Terjadinya Delegitimasi para penganjur moral ini menghapuskan teladan, panutan, dan model prilaku moral dalam kehidupan dan kebudayaan. Terhapusnya segala contoh-contoh baik akan menenggelamkan individu dan masyarakat kedalam jurang moralitas yang paling rendah, yaitu sebuah kondisi paling gelap dalam peradaban, dimana ketika moral itu sendiri lenyap.
Lenyapnya moralitas itu ditandai ketika para penganjur moral justru menggunakan tameng moralitas hanya sebagai topeng dan permainan kata-kata.

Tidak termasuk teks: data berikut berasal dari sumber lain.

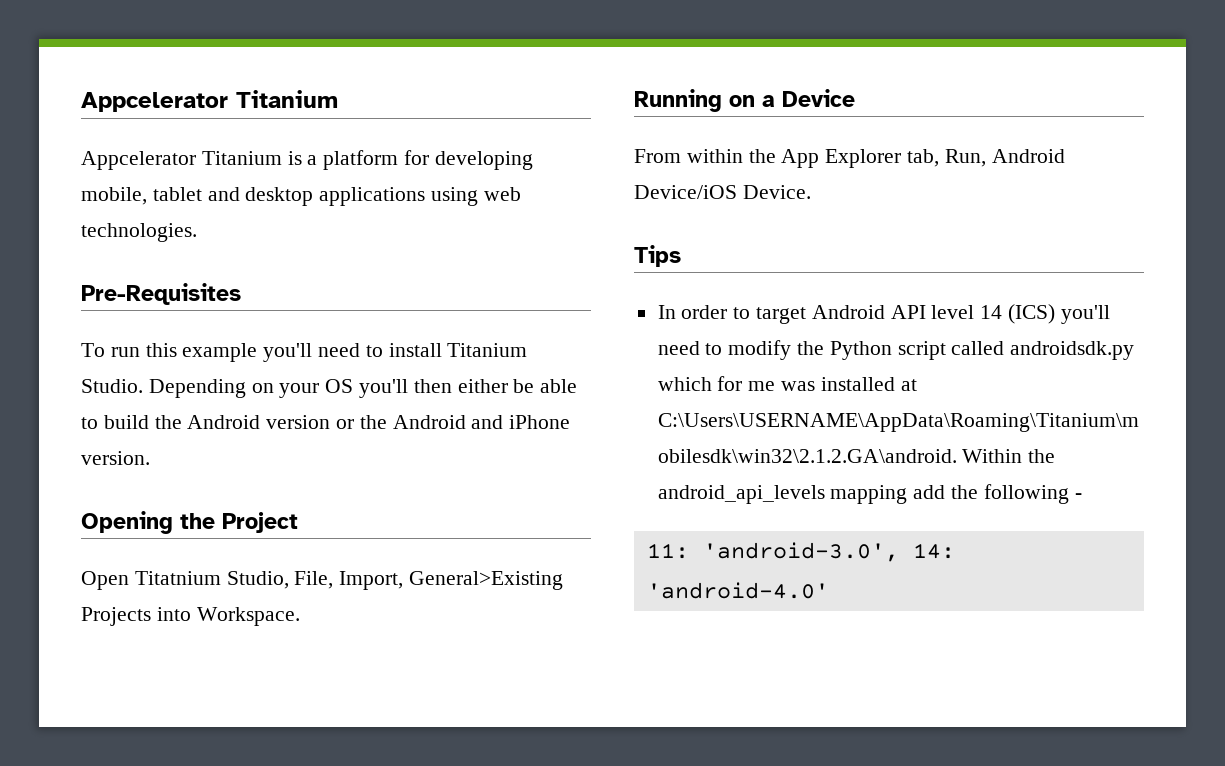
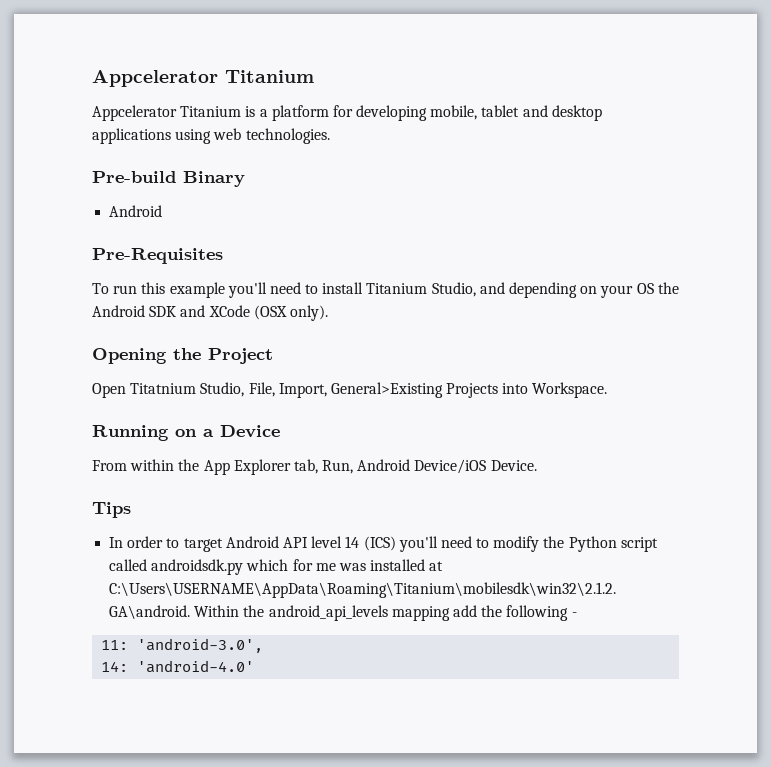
+ Pre-build Binary
+ Android
- To run this example you'll need to install Titanium Studio. Depending on your OS you'll then either be able to build the Android version or the Android and iPhone version.
+ To run this example you'll need to install Titanium Studio, and depending on your OS the Android SDK and XCode (OSX only).
- 11: 'android-3.0', 14: 'android-4.0'
+ 11: 'android-3.0',
+ 14: 'android-4.0'

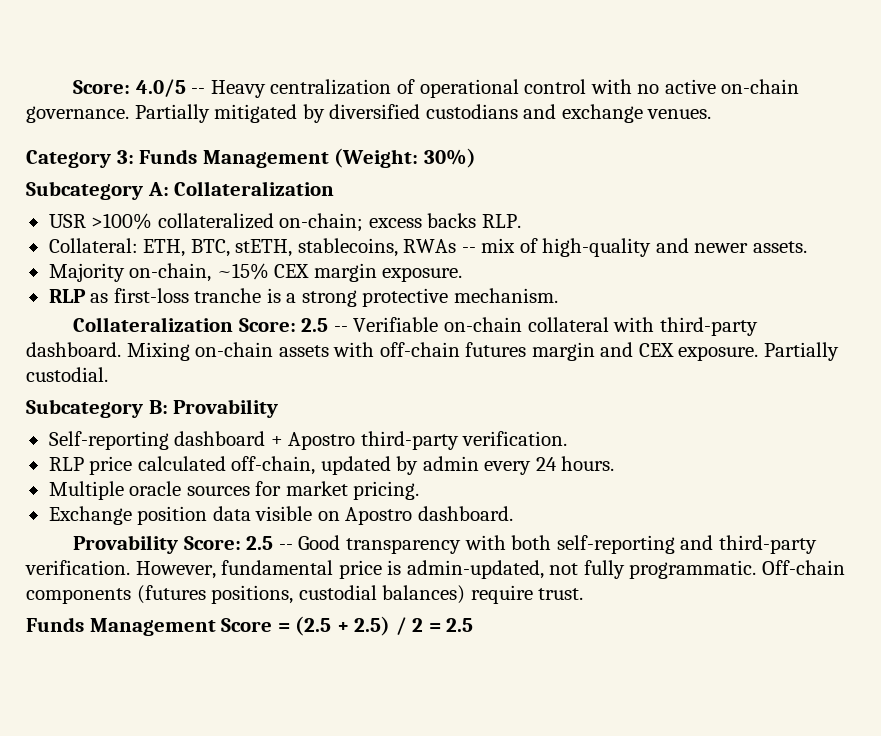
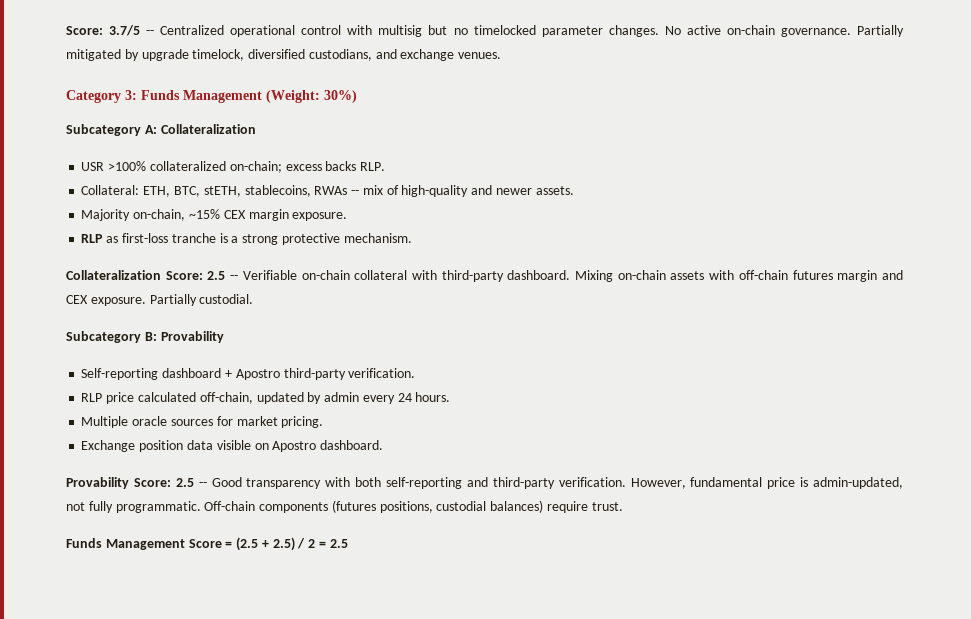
- Score: 4.0/5 -- Heavy centralization of operational control with no active on-chain governance.
+ Score: 3.7/5 -- Centralized operational control with multisig but no timelocked parameter changes. No active on-chain governance.
- Partially mitigated by diversified custodians and exchange venues.
+ Partially mitigated by upgrade timelock, diversified custodians, and exchange venues.

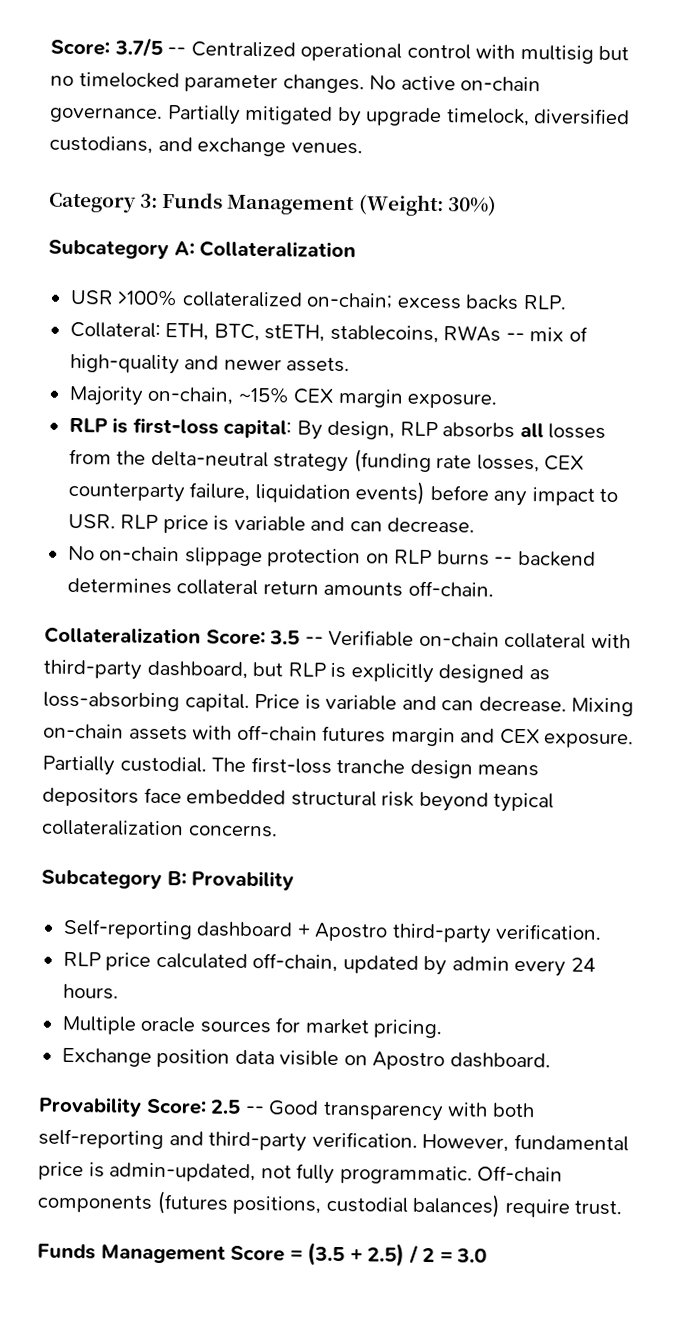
- RLP as first-loss tranche is a strong protective mechanism.
+ RLP is first-loss capital: By design, RLP absorbs all losses from the delta-neutral strategy (funding rate losses, CEX counterparty failure, liquidation events) before any impact to USR. RLP price is variable and can decrease.
+ No on-chain slippage protection on RLP burns -- backend determines collateral return amounts off-chain.
- Collateralization Score: 2.5 -- Verifiable on-chain collateral with third-party dashboard.
+ Collateralization Score: 3.5 -- Verifiable on-chain collateral with third-party dashboard, but RLP is explicitly designed as loss-absorbing capital. Price is variable and can decrease.
+ The first-loss tranche design means depositors face embedded structural risk beyond typical collateralization concerns.
- Funds Management Score = (2.5 + 2.5) / 2 = 2.5
+ Funds Management Score = (3.5 + 2.5) / 2 = 3.0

Organisasi keagamaan hanya dijadikan sebagai panggung ilusi dalam mempertontonkan kepalsuan, dan tokoh agama hanya sebagai topeng yang penuh absurditas dan ironi.
Sabda Umberto Eco dalam novel semotiknya yang berjudul The Name Of Rose secara mencolok mengambarkan pertentangan seperti ini. “Engkau mencoba sekuat tenaga meyakinkan orang-orang bahwa seluruh kejadian ini berlangsung sesuai dengan rencana Tuhan, dalam rangka menyembunyikan fakta bahwa engkau adalah seorang pembunuh”.
Kegilaan dan kerakusan terhadap dunia (materi) membuat tokoh-tokoh agama berhasil mempertahankan priode kejahatannya dalam waktu yang lama, sembari mempertontonkan keimanan, kekhusyukan dan kezuhudan kepada publik. Pada keadaan seperti ini benarlah celoteh para pemikir postmoderen bahwa “kepalsuan adalah masa depan kebenaran”.